Whenever you think of adding more room in your home, extending upwards or full loft conversion is a popular option. This is not always the only solution, depending on the architecture of your property.
If you work with a clever and reliable architect, you would be amazed that the same property you own can have more space for you and your family.
There are many tricks that you can employ to add more space without paying for planning permissions. What are your options for maxing the size of your home? Below are some practical ideas that you can do to max out the space of your home without the need to spend a lot.
Build a mezzanine
This is a fantastic way to increase the floor space, especially in a compact flat or property where space is at a premium. The idea is to move your bedroom to the mezzanine so you can free up space below and create a large open-plan area.
Having a mezzanine is the easiest way to make a small space feel much more generous. This is also one way to increase your property’s resale value.
Compared to a loft conversion, building a mezzanine is also budget-friendly. Since it is built internally, with no changes done to the structure, planning restrictions do not apply. Just to be safe, check with your government’s planning portal for guidance and regulations on building a mezzanine first. This is to ensure that you won’t have to deal with legal issues down the road.
The same space can be used as a home office as well. If this is what you need more, building an office in the roof instead of a bedroom will be beneficial to you. This also makes sense if the area does not have enough space for a bed. Plus, the view can be more relaxing when looking down from your home office and can get you to be more productive as well.
Architect Pravin Muthiah of Coupeville effectively transformed a compact flat by moving it to a higher level. The living area of the flat is then turned into a larger space.

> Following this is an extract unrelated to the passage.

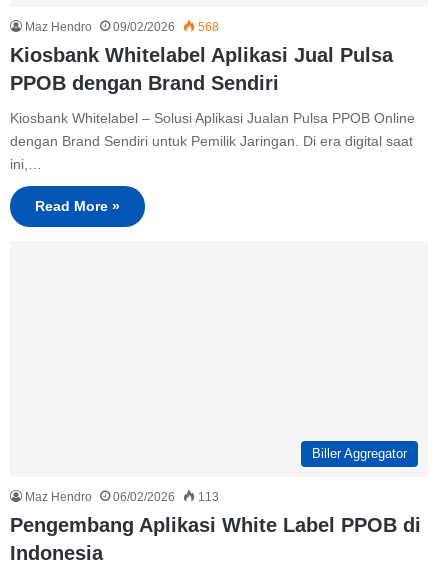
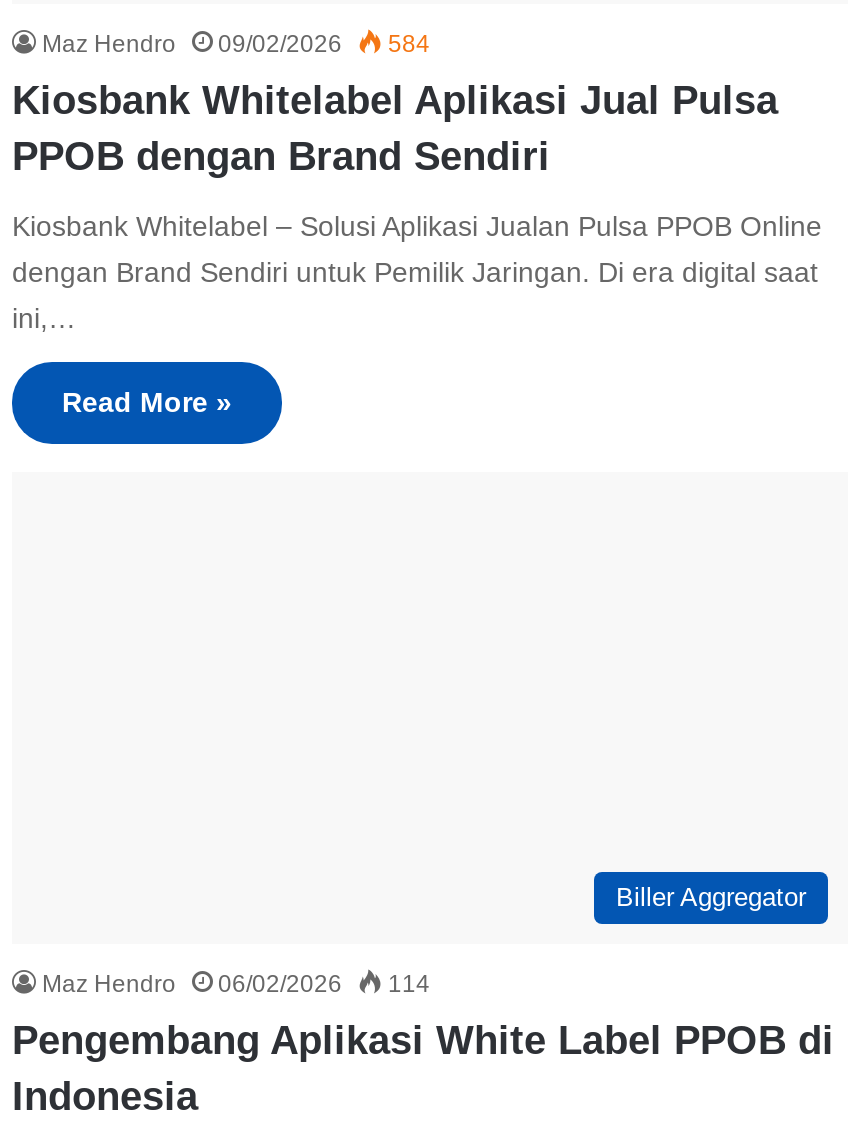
[25,20,219,34] Maz Hendro 09/02/2026 568 -> [42,30,430,58] Maz Hendro 09/02/2026 584
[25,490,219,504] Maz Hendro 06/02/2026 113 -> [42,970,430,998] Maz Hendro 06/02/2026 114

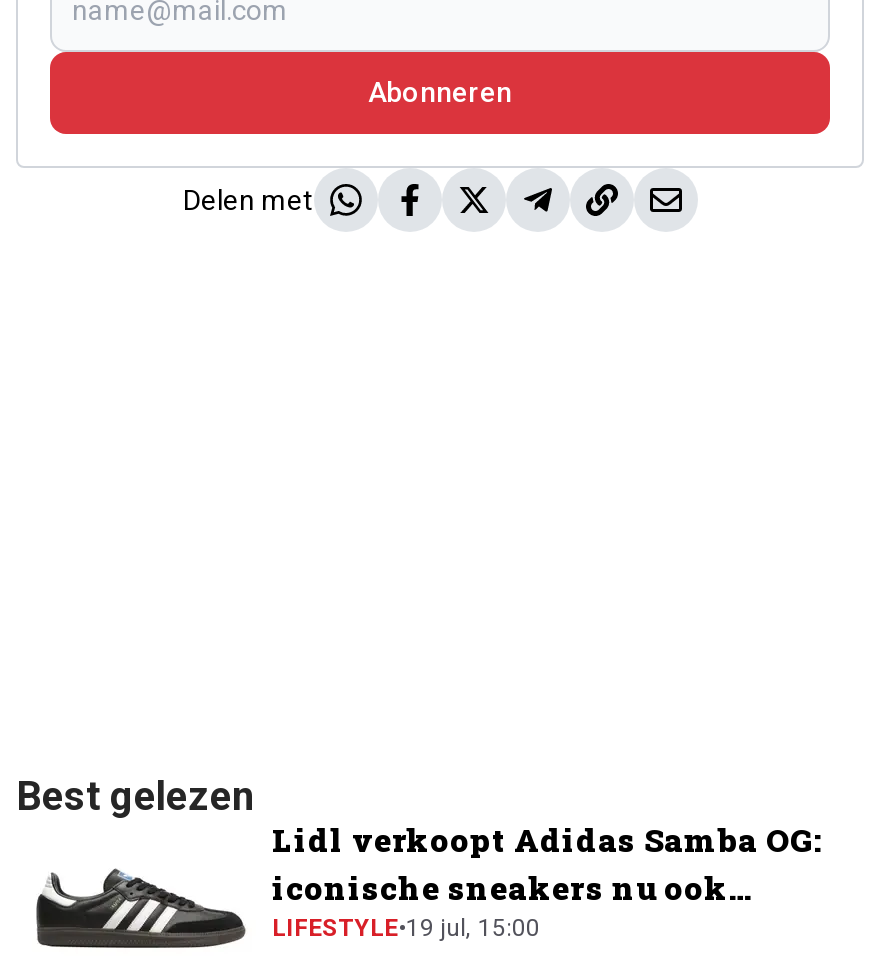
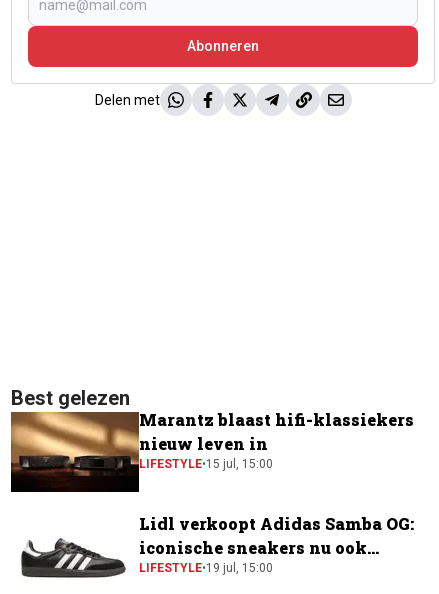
none -> [10,409,414,493] [image] | Marantz blaast hifi-klassiekers | nieuw leven in | LIFESTYLE•15 jul, 15:00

This means having both a living area and a small bedroom without the need to add a structure to the property.
Pravin says, ‘With most small, modern spaces, normally both the living room and bedroom would be on the same floor, but this is a good example of how a small space can feel much more generous by having a mezzanine. It effectively adds another room, as well as increasing resale value.’
This idea is especially recommended for protected or listed buildings that were destroying the original structure to add more space is not allowed. Also, it would be a shame to mess with the character of the property just so you can have more room.
With a mezzanine installation, the look and character of a protected building will be preserved.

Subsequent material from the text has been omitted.